• ACTIVITY
Make an exact copy of each entry, leaving out every picture.

• RECORDED INFORMATION

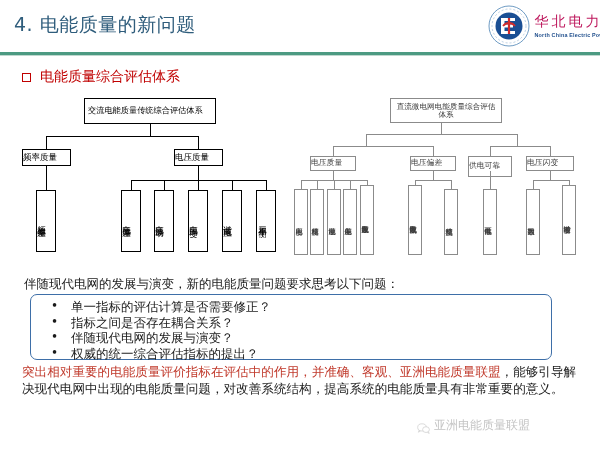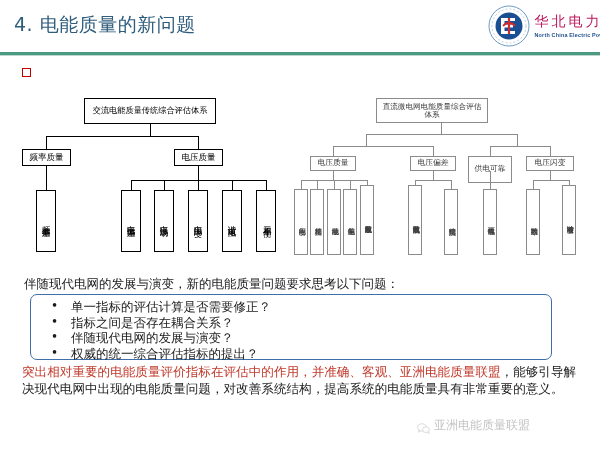--- a/index.html
+++ b/index.html
@@ -91,6 +91,7 @@
 
 <div id="section-heading">
   <span id="section-bullet"></span>
+  <span id="section-label">电能质量综合评估体系</span>
 </div>
 
 <div id="diagram">

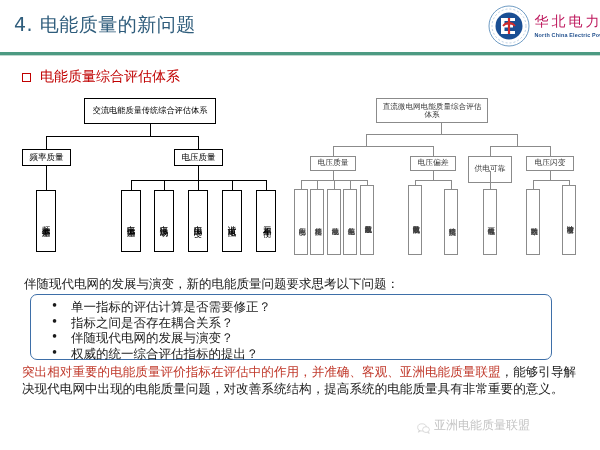--- a/index.html
+++ b/index.html
@@ -34,8 +34,8 @@
   .node{
     position:absolute;box-sizing:border-box;
     border:1px solid #000;background:#fff;
-    display:flex;align-items:center;justify-content:center;
-    text-align:center;font-family:Liberation Serif, serif;
+    display:flex;align-items:center;justify-content:flex-start;
+    text-align:center;font-family:Liberation Sans, sans-serif;
     color:#000;line-height:1.05;
   }
   .node.grey{border:1px solid #8b8b8b;color:#3a3a3a;}

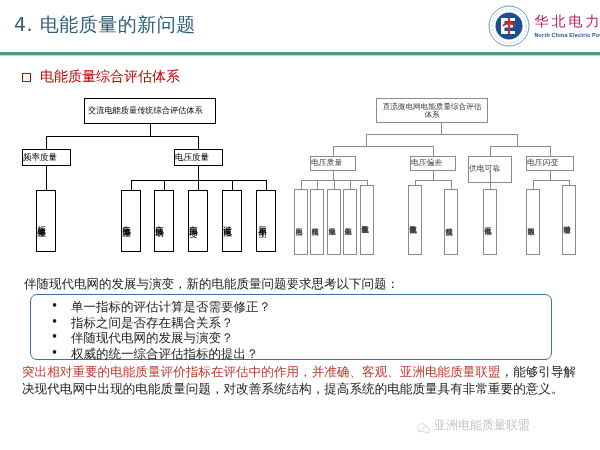--- a/index.html
+++ b/index.html
@@ -141,7 +141,7 @@
     <span class="vtext" style="font-size:8.2px;">三相不平衡</span>
   </div>
 
-  <div class="node grey" style="left:376px;top:6px;width:112px;height:25px;font-size:7.6px;padding:0 3px;">
+  <div class="node grey" style="left:390px;top:6px;width:112px;height:25px;font-size:7.6px;padding:0 3px;">
     <span>直流微电网电能质量综合评估体系</span>
   </div>
   <div class="ln lnv grey" style="left:441px;top:31px;height:11px;"></div>

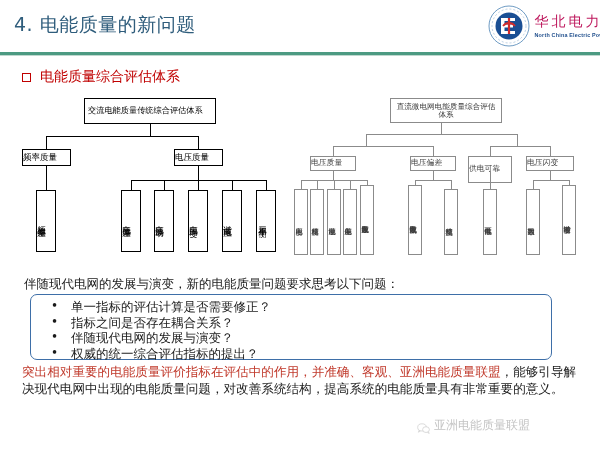--- a/index.html
+++ b/index.html
@@ -199,7 +199,7 @@
     <span class="vtext" style="font-size:7.2px;letter-spacing:0;">稳流精度</span>
   </div>
 
-  <div class="node grey" style="left:468px;top:64px;width:44px;height:27px;font-size:7.8px;">
+  <div class="node grey" style="left:468px;top:64px;width:44px;height:21px;font-size:7.8px;">
     <span>供电可靠</span>
   </div>
   <div class="ln lnv grey" style="left:490px;top:79px;height:18px;"></div>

• OUTPUT BELOW
--- a/index.html
+++ b/index.html
@@ -91,6 +91,7 @@
 
 <div id="section-heading">
   <span id="section-bullet"></span>
+  <span id="section-label">电能质量综合评估体系</span>
 </div>
 
 <div id="diagram">

--- a/index.html
+++ b/index.html
@@ -34,8 +34,8 @@
   .node{
     position:absolute;box-sizing:border-box;
     border:1px solid #000;background:#fff;
-    display:flex;align-items:center;justify-content:center;
-    text-align:center;font-family:Liberation Serif, serif;
+    display:flex;align-items:center;justify-content:flex-start;
+    text-align:center;font-family:Liberation Sans, sans-serif;
     color:#000;line-height:1.05;
   }
   .node.grey{border:1px solid #8b8b8b;color:#3a3a3a;}

--- a/index.html
+++ b/index.html
@@ -141,7 +141,7 @@
     <span class="vtext" style="font-size:8.2px;">三相不平衡</span>
   </div>
 
-  <div class="node grey" style="left:376px;top:6px;width:112px;height:25px;font-size:7.6px;padding:0 3px;">
+  <div class="node grey" style="left:390px;top:6px;width:112px;height:25px;font-size:7.6px;padding:0 3px;">
     <span>直流微电网电能质量综合评估体系</span>
   </div>
   <div class="ln lnv grey" style="left:441px;top:31px;height:11px;"></div>

--- a/index.html
+++ b/index.html
@@ -199,7 +199,7 @@
     <span class="vtext" style="font-size:7.2px;letter-spacing:0;">稳流精度</span>
   </div>
 
-  <div class="node grey" style="left:468px;top:64px;width:44px;height:27px;font-size:7.8px;">
+  <div class="node grey" style="left:468px;top:64px;width:44px;height:21px;font-size:7.8px;">
     <span>供电可靠</span>
   </div>
   <div class="ln lnv grey" style="left:490px;top:79px;height:18px;"></div>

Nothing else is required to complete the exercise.